A disbiose intestinal é um desequilíbrio na composição da microbiota intestinal — os trilhões de microrganismos que vivem no intestino e participam de funções essenciais, como digestão, imunidade e produção de vitaminas. Esse desequilíbrio pode causar sintomas como inchaço abdominal, gases, prisão de ventre, diarreia, intolerâncias alimentares e até alterações de humor e queda na imunidade.

A boa notícia é que a alimentação tem um papel fundamental tanto na prevenção quanto no tratamento da disbiose.

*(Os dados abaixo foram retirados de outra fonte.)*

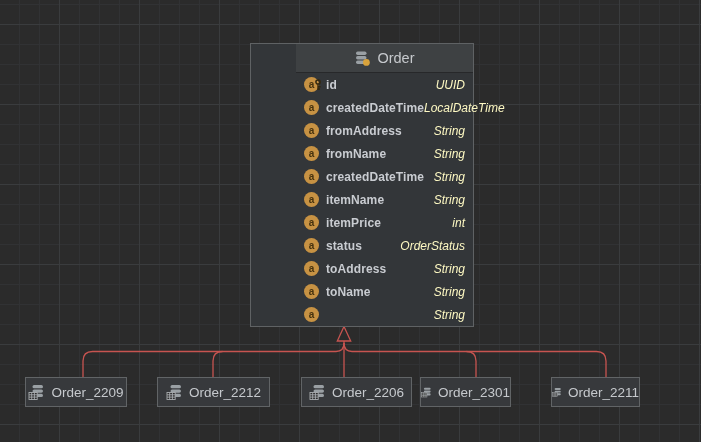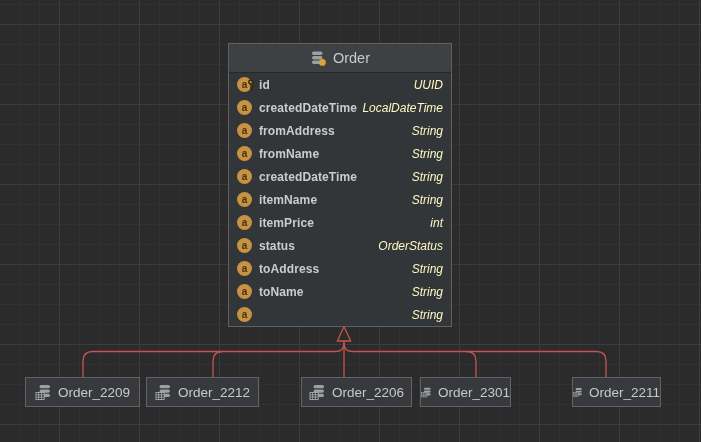--- a/index.html
+++ b/index.html
@@ -19,11 +19,11 @@
   }
   
   .entity{
-    position:absolute;left:228px;top:43px;width:224px;height:284px;
+    position:absolute;left:250px;top:43px;width:224px;height:284px;
     box-sizing:border-box;
     background:#333639;
     border:1px solid #5f6264;
-    display:flex;flex-direction:column;
+    display:flex;flex-direction:column;padding-left:45px;
   }
   .entity-header{
     height:28px;flex:0 0 28px;

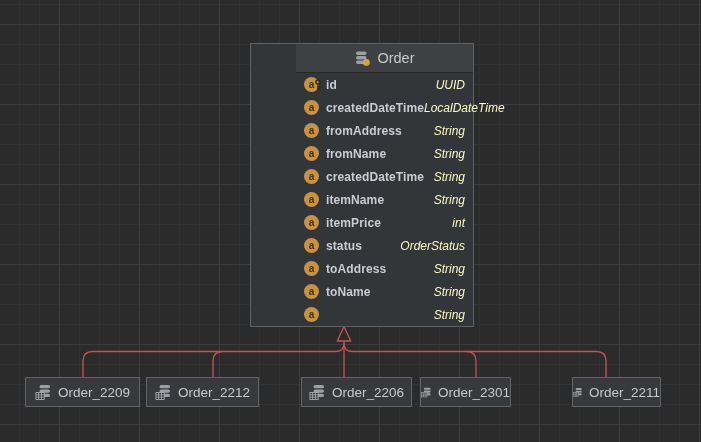--- a/index.html
+++ b/index.html
@@ -60,7 +60,7 @@
     display:flex;align-items:center;justify-content:center;gap:6px;
     color:#c6c9cd;font-size:13.5px;
   }
-  .p1{left:25px;width:115px;text-align:right;}
+  .p1{left:25px;width:102px;text-align:right;}
   .p2{left:146px;width:113px;}
   .p3{left:301px;width:111px;}
   .p4{left:420px;width:91px;}

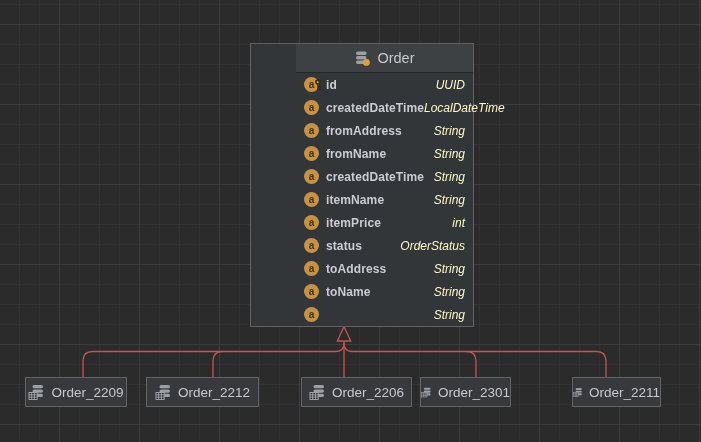--- a/index.html
+++ b/index.html
@@ -61,7 +61,7 @@
     color:#c6c9cd;font-size:13.5px;
   }
   .p1{left:25px;width:102px;text-align:right;}
-  .p2{left:146px;width:113px;}
+  .p2{left:157px;width:113px;}
   .p3{left:301px;width:111px;}
   .p4{left:420px;width:91px;}
   .p5{left:572px;width:89px;}

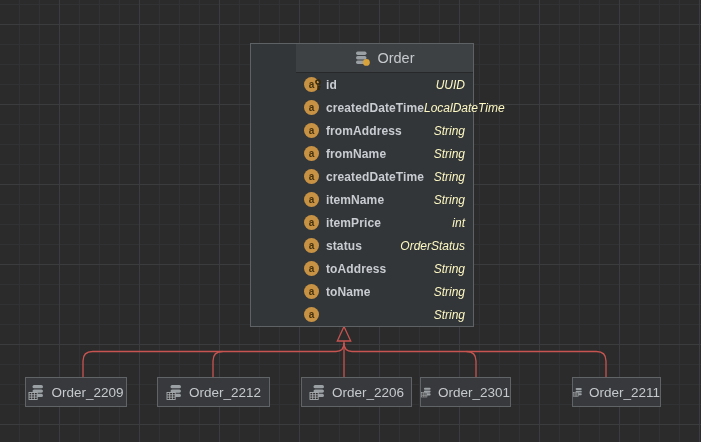--- a/index.html
+++ b/index.html
@@ -64,7 +64,7 @@
   .p2{left:157px;width:113px;}
   .p3{left:301px;width:111px;}
   .p4{left:420px;width:91px;}
-  .p5{left:572px;width:89px;}
+  .p5{left:551px;width:89px;}
   .edges{position:absolute;left:0;top:0;pointer-events:none;}
 </style>
 </head>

Alimentos que agravam a disbiose

Alguns hábitos alimentares favorecem o crescimento de bactérias patogênicas e enfraquecem as bactérias benéficas, contribuindo para o quadro de disbiose:

  • Açúcar refinado e ultraprocessados: alimentos ricos em açúcar simples e aditivos químicos alteram o pH intestinal e favorecem bactérias nocivas.
  • Gorduras saturadas e trans: presentes em frituras, fast food e industrializados, estão associadas à inflamação intestinal.
  • Excesso de álcool: compromete a integridade da mucosa intestinal e afeta diretamente a microbiota.
  • Glúten e lactose (em alguns casos): podem ser mal digeridos em pessoas com disbiose e agravar os sintomas.

Alimentos que ajudam a restaurar o equilíbrio intestinal

Uma alimentação anti-inflamatória, rica em fibras e com compostos que alimentam as boas bactérias (os prebióticos), é essencial para tratar a disbiose. Veja os principais grupos:

1. Fibras prebióticas

Alimentam as bactérias boas e estimulam sua multiplicação. Fontes:

  • Alho, cebola, alho-poró, banana verde, aspargos, alcachofra, aveia e linhaça.

2. Probióticos naturais

São alimentos que contêm microrganismos vivos benéficos.

  • Iogurte natural, kefir, kombucha, chucrute e missô.

3. Frutas, legumes e verduras variadas

Ricas em fibras solúveis, antioxidantes e compostos anti-inflamatórios, ajudam a diversificar a microbiota intestinal.

4. Fontes de gordura boa

Abacate, azeite de oliva extravirgem, sementes e oleaginosas possuem ação anti-inflamatória e contribuem para a saúde da mucosa intestinal.

Outras estratégias que auxiliam no tratamento

  • Evitar uso indiscriminado de antibióticos
    O uso repetido de antibióticos sem indicação clara pode eliminar também as bactérias boas da microbiota.
  • Incluir alimentos fermentados com moderação
    Eles auxiliam na recolonização intestinal, mas devem ser bem tolerados caso haja inflamação ou SIBO (supercrescimento bacteriano).
  • Suplementação personalizada
    Em alguns casos, o uso de probióticos e prebióticos em cápsulas pode ser indicado. A escolha deve ser feita com base nas cepas corretas, conforme os sintomas e exames.

Quando buscar acompanhamento

Alterações intestinais persistentes merecem avaliação profissional. Uma conduta adequada pode envolver ajustes na dieta, solicitação de exames, suplementação e, em alguns casos, o uso de nutracêuticos específicos.


Referências:

Marco, M. L., et al. (2021). Health benefits of fermented foods: microbiota and beyond. Current Opinion in Biotechnology, 70, 160–167.